Repeat each entry as written and leave the images out of the copy.

DATASET EXTRACT: Begin

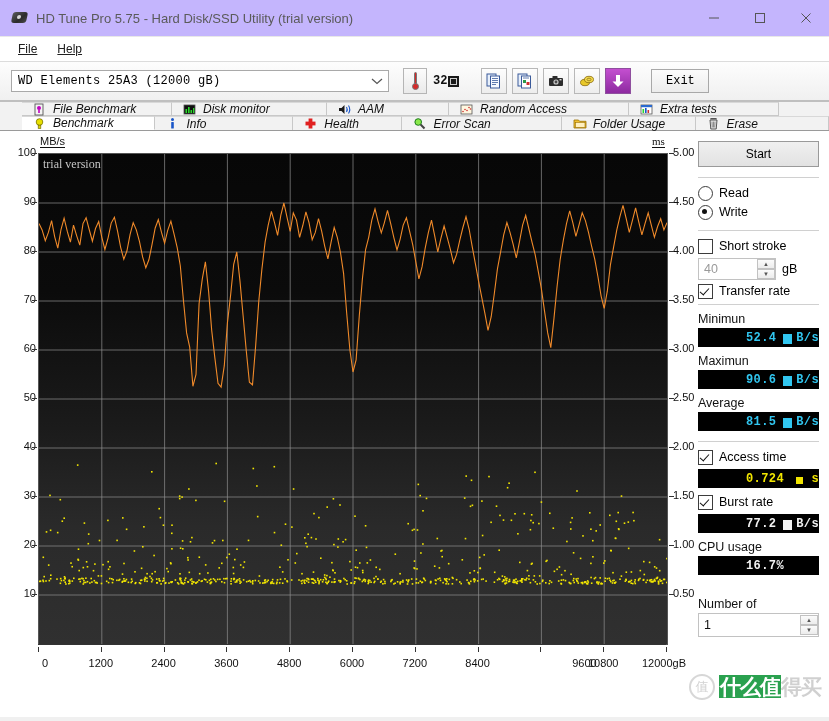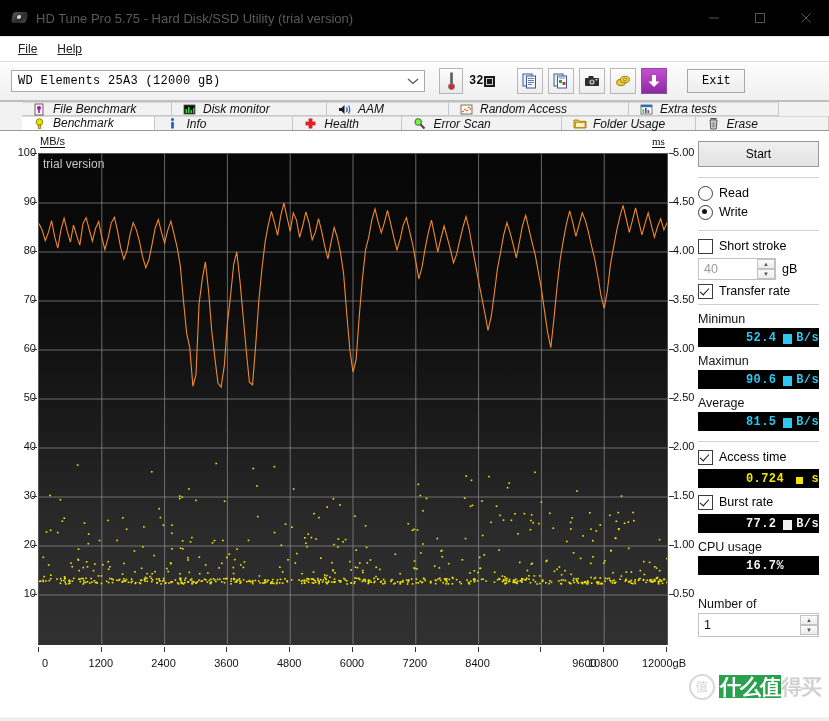--- a/index.html
+++ b/index.html
@@ -20,7 +20,7 @@
   
   .titlebar {
     height: 36px;
-    background: #000000;
+    background: #c4b5fd;
     border-bottom: 1px solid #e8e8e8;
     display: flex;
     align-items: center;

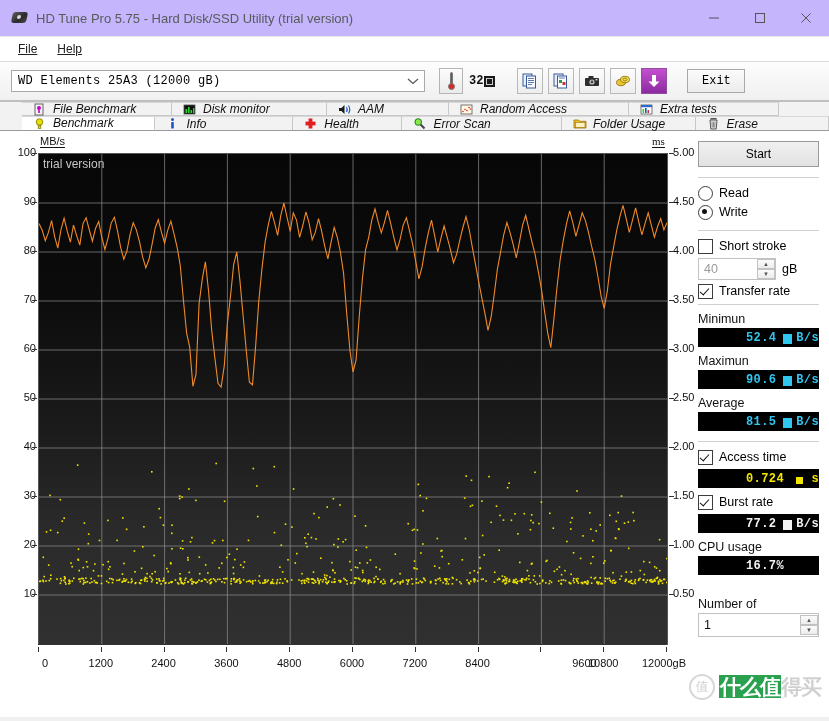--- a/index.html
+++ b/index.html
@@ -94,7 +94,7 @@
     position: relative;
   }
   .combo {
-    width: 414px;
+    width: 378px;
     height: 22px;
     background: #fff;
     border: 1px solid #a9a9a9;

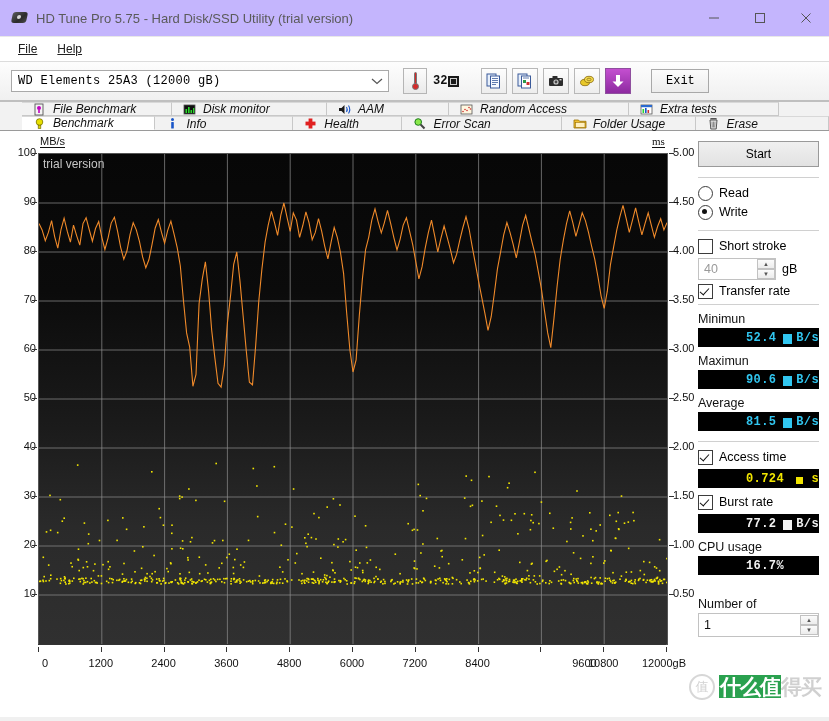--- a/index.html
+++ b/index.html
@@ -265,7 +265,7 @@
     left: 4px; top: 3px;
     color: #c6c6c6;
     font-size: 12px;
-    font-family: Liberation Sans, sans-serif;
+    font-family: Liberation Serif, serif;
   }
   .plot svg { position: absolute; left:0; top:0; }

DATASET EXTRACT: End

= THE ANSWER =
--- a/index.html
+++ b/index.html
@@ -20,7 +20,7 @@
   
   .titlebar {
     height: 36px;
-    background: #000000;
+    background: #c4b5fd;
     border-bottom: 1px solid #e8e8e8;
     display: flex;
     align-items: center;

--- a/index.html
+++ b/index.html
@@ -94,7 +94,7 @@
     position: relative;
   }
   .combo {
-    width: 414px;
+    width: 378px;
     height: 22px;
     background: #fff;
     border: 1px solid #a9a9a9;

--- a/index.html
+++ b/index.html
@@ -265,7 +265,7 @@
     left: 4px; top: 3px;
     color: #c6c6c6;
     font-size: 12px;
-    font-family: Liberation Sans, sans-serif;
+    font-family: Liberation Serif, serif;
   }
   .plot svg { position: absolute; left:0; top:0; }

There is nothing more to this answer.